Let’s see what instance we get. Does it seem like a well-formed-formula?

So, we have an or. It has a left side and a right side, and they’re the same. Both are an and. What’s the left side of that? It’s a variable - we can deal with that. But the right side is that same and! This clearly can’t be well-formed - we’ve got some kind of strange, infinite formula.

Let’s fix this:

fact wellFormed {
    -- We're using the old computer science trick of assuming a function that does what we want and then worrying about
    -- how it works later.
    all f : Formula | f not in allSubformulas[f]
}

fun allSubformulas[f : Formula]: set Formula {
    -- We have all of these different kinds of child relationships, so how can we traverse them all?

    -- We have two different left and right relations, for and and for or. These have to be disambiguated somehow,
    -- or Alloy won't know what to do with it
    -- f.^(child + left + right + left + right)

    -- The <: is what Alloy calls the domain restriction operator and what we prefer calling the alligator. It lets us
    -- restrict a relation to only things where the left side of the relation is in a particular set (like all the
    -- Ands)
    f.^(child + (And <: left) + (And <: right) + (Or <: left) + (Or <: right))

    -- But how does this work? Depending on the type of formula, it might not have a left and a right. When we do transitive
    -- closure, that'll just do all the joins that it can. Then, when we do the relational join, it'll evaluate to the empty
    -- set for things that don't match up. For example, if f is Var$0 and the transitive closure comes out to
    -- { And$0 -> Var$0, And$0 -> Var$1, Or$0 -> And$0, Or$0 -> Var$0 }, then the dot join of those will just be {}. 
    -- To get this relational join, we could have started with something like this:
    --      And <: left = { And$0 -> Var$0 }
    --      And <: right = { And$0 -> Var$1 }
    --      Or <: left = { Or$0 -> And$0 }
    --      ...
    -- Then, the transitive closure will keep joining those wherever the atoms line up.
}

Supposed I’d like to find the size of a formula, as given by the number of parts/subformulas in it.

Something like this is really appealing:

fun size[f: Formula]: Int {
    1 + #allSubformulas[f]
}

But allSubformulas returns a set, which can’t have duplicates. So if we have a formula that refers to the same formula multiple times, it only gets counted once.

What we really want is recursion in Alloy, without having to do all sorts of workarounds. This is a general technique that’s really helpful for Alloy specs. Alloy also has very limited recursion support, but it doesn’t work all that well and you shouldn’t trust it. Essentially, we’ll use a constrained field that represents the recursive value we’re trying to compute.
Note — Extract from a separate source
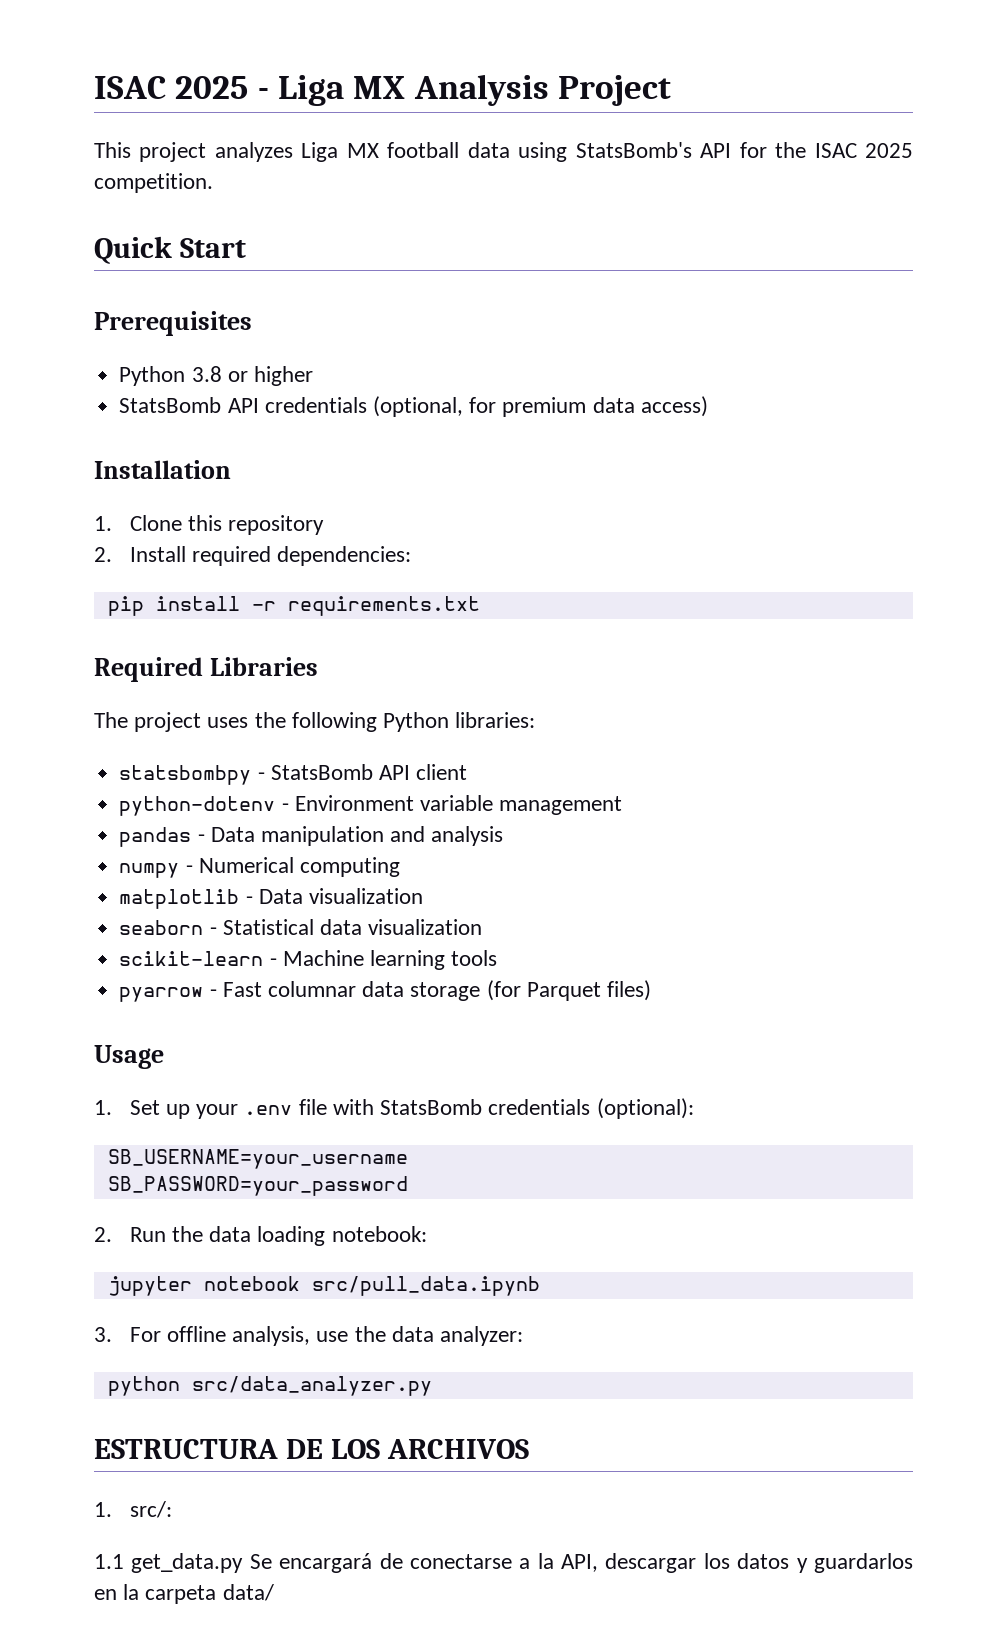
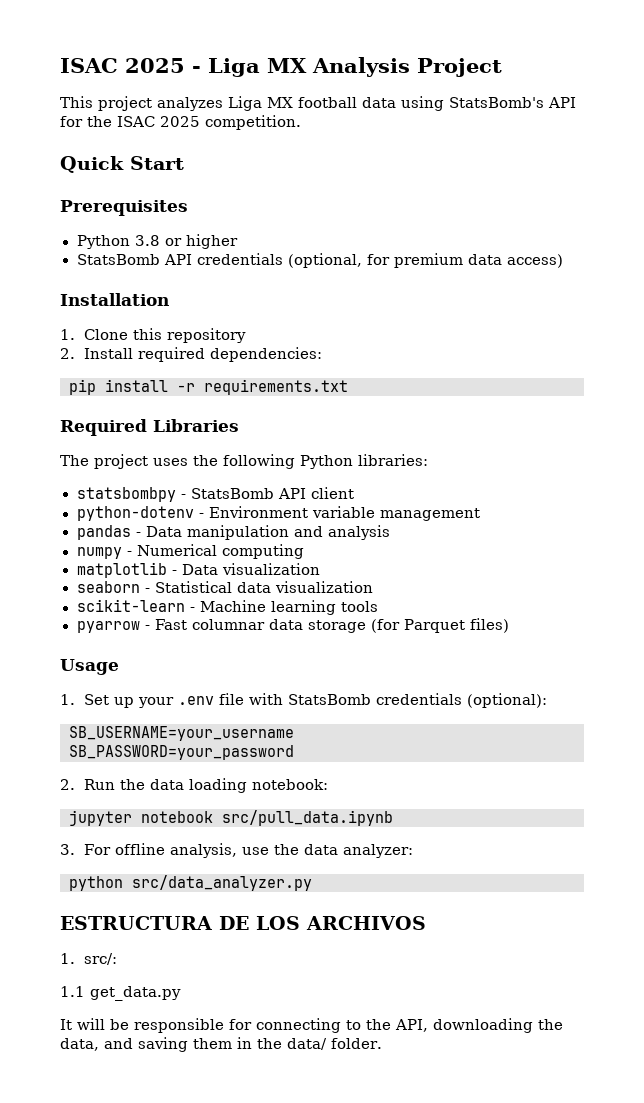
- 1.1 get_data.py Se encargará de conectarse a la API, descargar los datos y guardarlos en la carpeta data/
+ 1.1 get_data.py
+ It will be responsible for connecting to the API, downloading the data, and saving them in the data/ folder.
We’ll start by adding a size field to Formula:

abstract sig Formula {
    size: Int
}

What constraints do we need to make this true? size should be 1 + the size of the subformulas. The constraint on size will depend on what kind of formula we have:

sig Var extends Formula {} {
    size = 1
}

sig Not extends Formula { child: Formula } {
    -- We need to use @ because, within a sig fact, there's always an implicit `this.` in front of any name that's a field
    -- of the sig. For example, here `size` is the size of this particular `Not` formula, not the overall `size` relation.
    -- Sig facts are really nice and can make your code much more concise, but if you end up using the Twitter operator
    -- (what Tim calls it) a lot, you might be better off using a fact with an explicit `all`.
    size = add[1, child.@size]
}

sig And extends Formula { left, right: Formula } {
    size = add[1, add[left.@size, right.@size]]
}

sig Or extends Formula { left, right: Formula } {
    size = add[1, add[left.@size, right.@size]]
}

Helpful tip: when displaying instances, we can go into the theme settings and show the size as an attribute of the atom instead of an arc.

The takeaway here is that you cannot have traditional recursion in Alloy, because Alloy has to turn the spec into a Boolean formula. You could spell out the recursion up to a certain depth, but that doesn’t scale well. Instead, you lift the recursion up into the spec, sort of like skolemization. This forces Alloy to respect the recursion relation as part of the spec without requiring any recursive execution.